A Most Unconstitutional Military

At 19 years old I, like many other young men, raised my right hand and swore an oath to protect and defend the Constitution of the United States. This was 1999, I was still too young to understand the full gravity of the oath I swore and thanks to a government education, the document which I swore to defend. This was prior to 9/11, so the full weight had yet to come down. I enlisted in the National Guard as a Military Police Officer for the typical 6-year initial term. I deployed to Iraq in 2003 for nearly 18 months, served in the Guard until 2009 spending those last two years at Fort Bragg due to previous Iraq-related injuries where I saw how the Army dealt with the "Wounded Warriors".
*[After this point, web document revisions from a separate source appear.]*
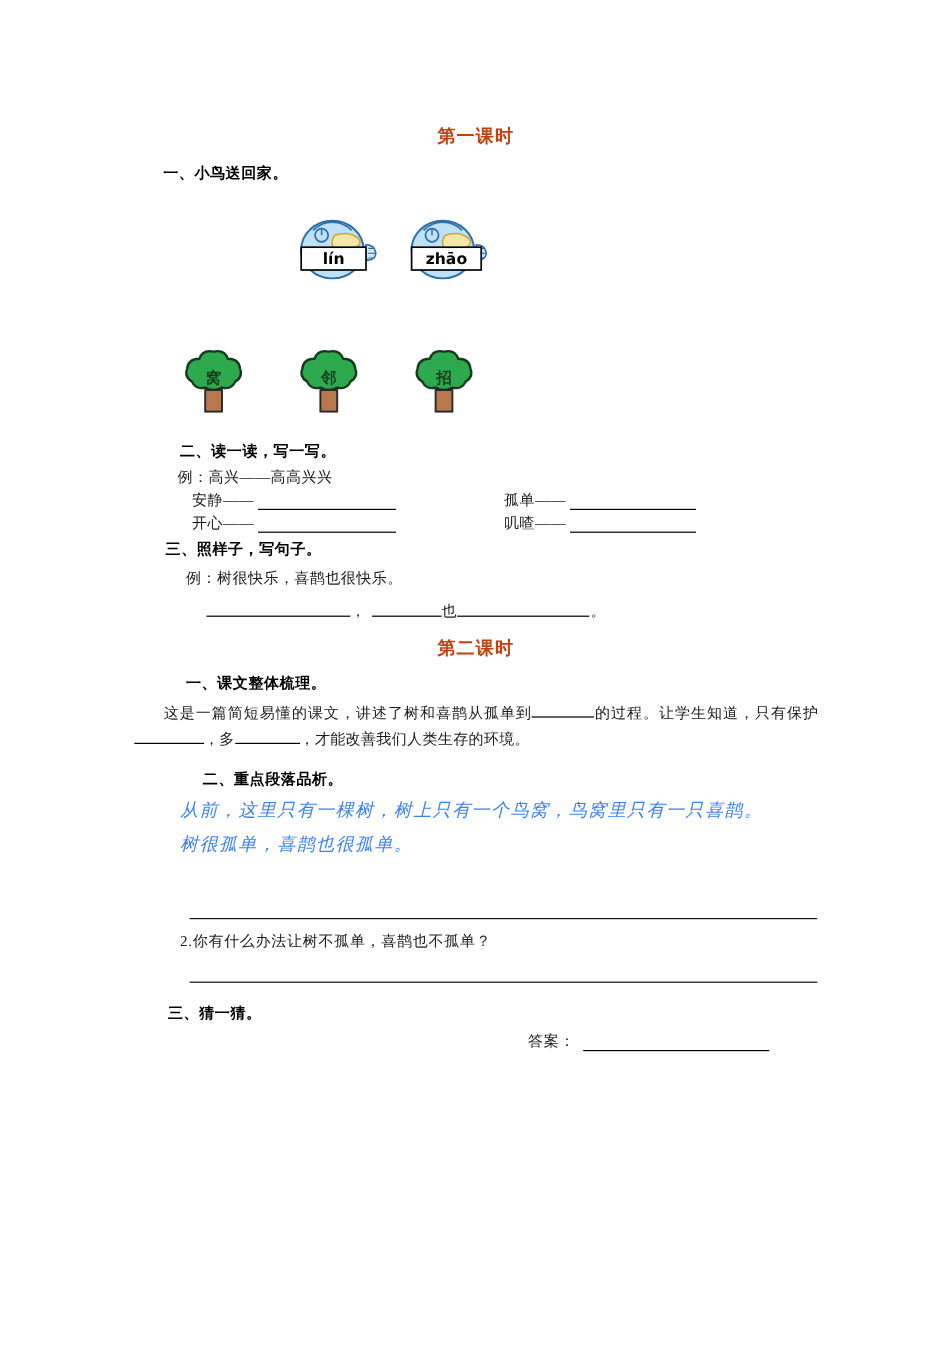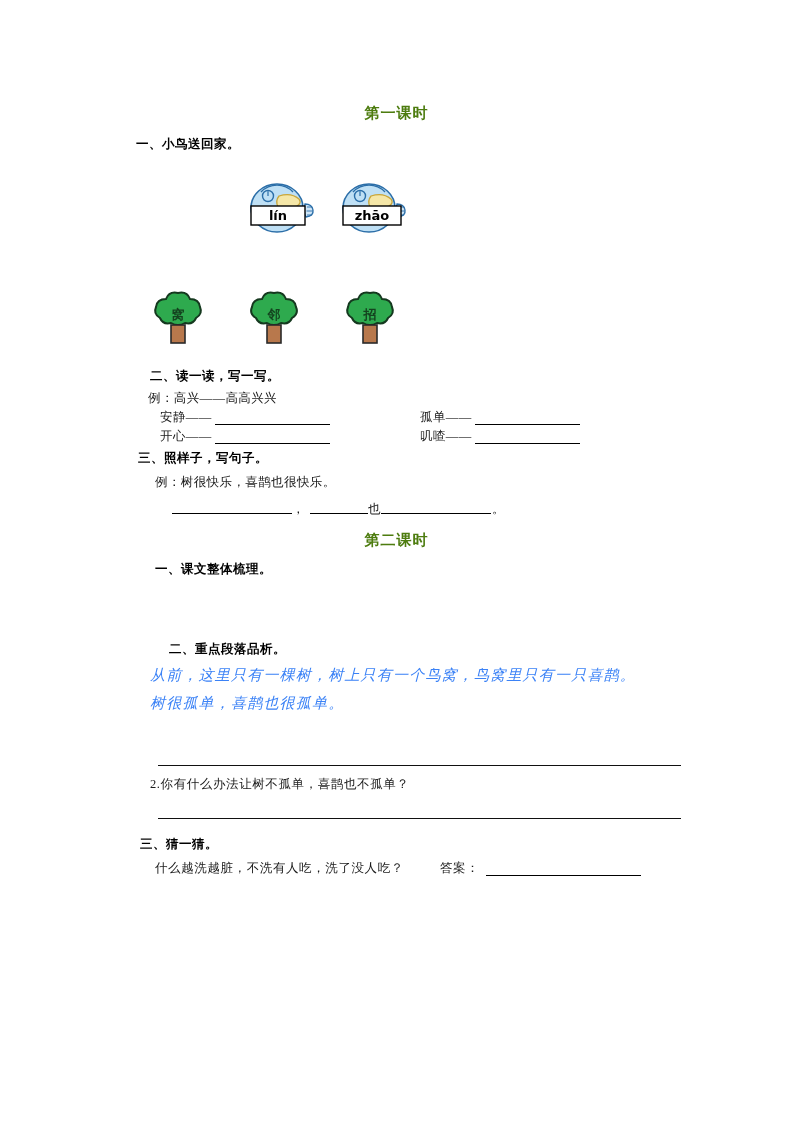--- a/index.html
+++ b/index.html
@@ -32,7 +32,7 @@
     font-weight: bold;
     font-size: 15px;
     letter-spacing: 1px;
-    color: #4d7c0f;
+    color: #c2410c;
   }
   .heading {
     position: absolute;

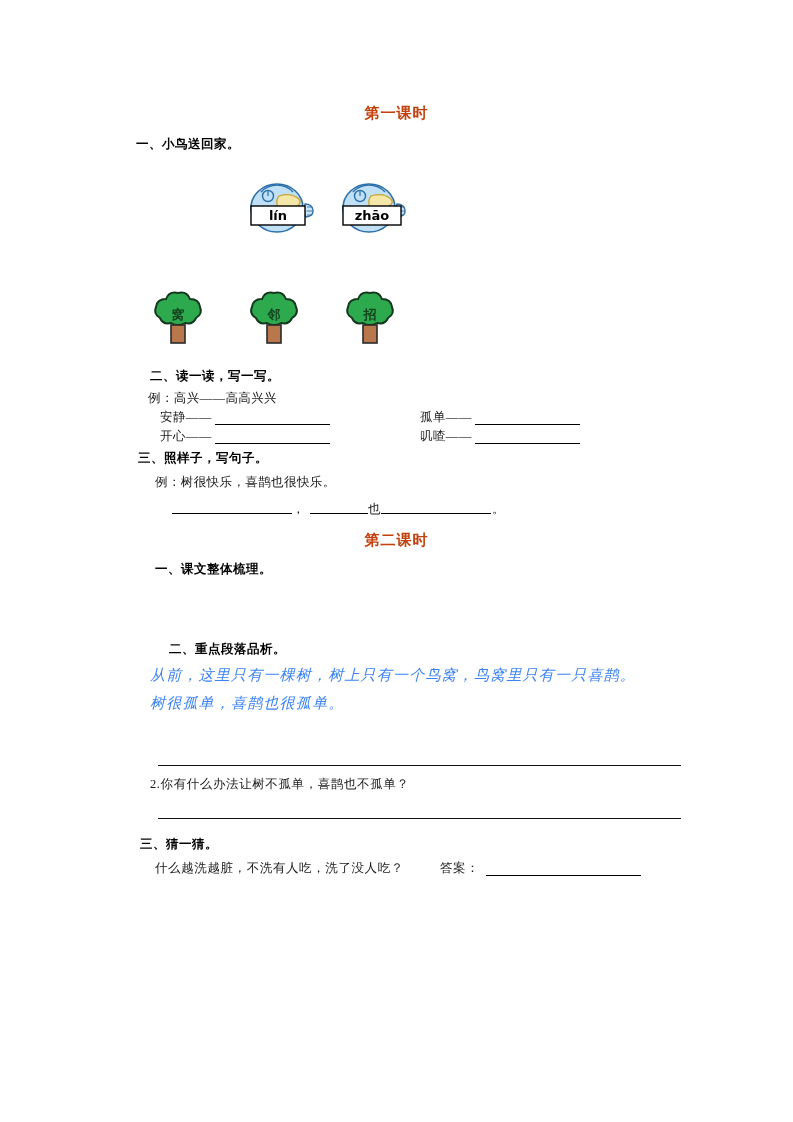--- a/index.html
+++ b/index.html
@@ -246,6 +246,9 @@
 
   <div class="heading" style="left:155px; top:561px;">一、课文整体梳理。</div>
 
+  <div class="body-wrap" style="left:112px; top:583px; width:570px;">
+    <span style="display:inline-block; width:24px;"></span><span>这是一篇简短易懂的课文，讲述了树和喜鹊从孤单到</span><span class="inline-blank" style="width:52px;"></span><span>的过程。让学生知道，只有保护</span><span class="inline-blank" style="width:58px;"></span><span>，多</span><span class="inline-blank" style="width:54px;"></span><span>，才能改善我们人类生存的环境。</span>
+  </div>
 
   <div class="heading" style="left:140px; top:641px;margin-left:29px;">二、重点段落品析。</div>
 

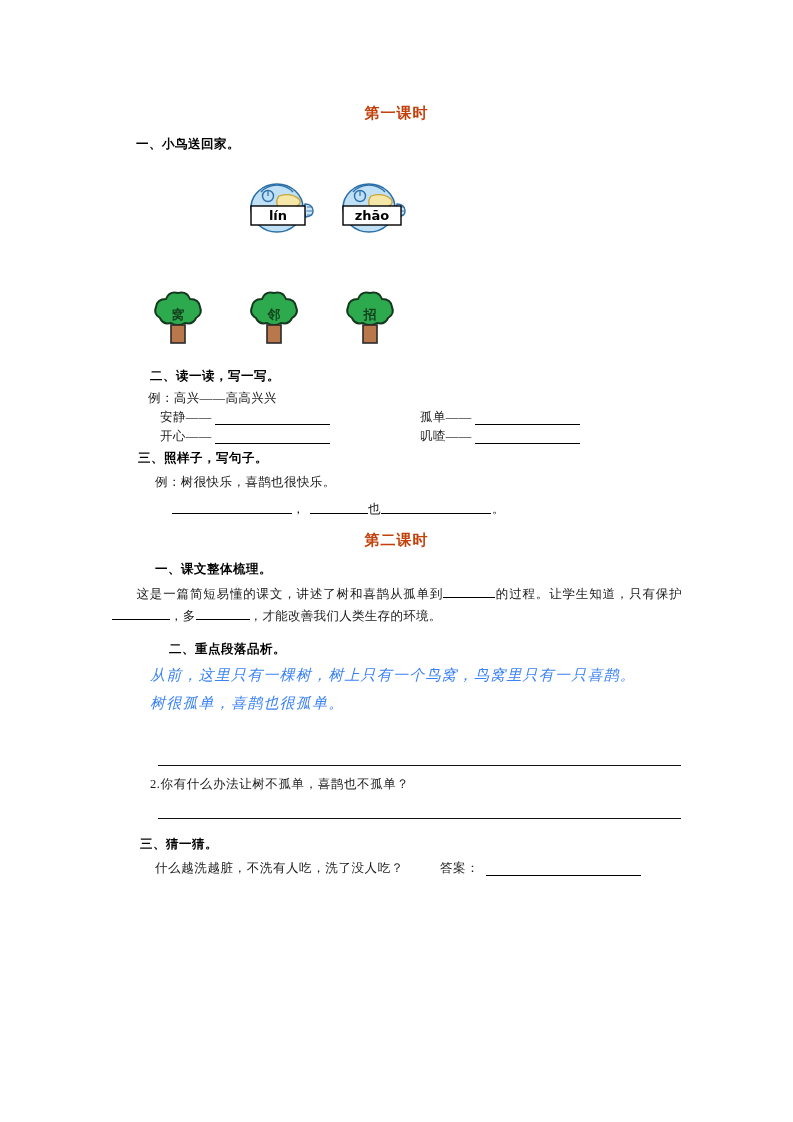--- a/index.html
+++ b/index.html
@@ -263,7 +263,6 @@
 
   <div class="heading" style="left:140px; top:836px;">三、猜一猜。</div>
 
-  <div class="qline" style="left:155px; top:860px;">什么越洗越脏，不洗有人吃，洗了没人吃？</div>
 
   <div class="qline" style="left:440px; top:860px;">答案：</div>
   <div class="rule" style="left:486px; top:875px; width:155px;"></div>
After leaving in 2009 I looked back at my time in service as a true waste. I was politically homeless and lost in a lot of personal ways. I failed to understand the constant wars. I was a Republican that voted for Obama in 2008 because McCain was a Warhawk, but nothing changed! I swore an oath to something that meant nothing to my leaders??? The more I studied the Constitution, the angrier I became at what had become. Being a fan of Orwell kept me from falling into the likely Fed traps of "Proud Boys" or "Oath Keepers", or any of these organizations.

Fast forward to 2022. I found a home in the Libertarian Party, as neither of the two major parties supported that oath I swore to at 19 years old. I knew that my time in the National Guard was a perversion of the Constitutional intent of the militia. I decided to do two things: Put on a uniform again in a manner that was Constitutionally consistent and to help bring down this system. I now wear the same uniform I left with in 2009 now as an officer in a State Guard (A legitimate state militia), and I started the Tennessee chapter of Defend the Guard to get the legislation passed in my state to force the US Congress to do its job for the first time since 1941.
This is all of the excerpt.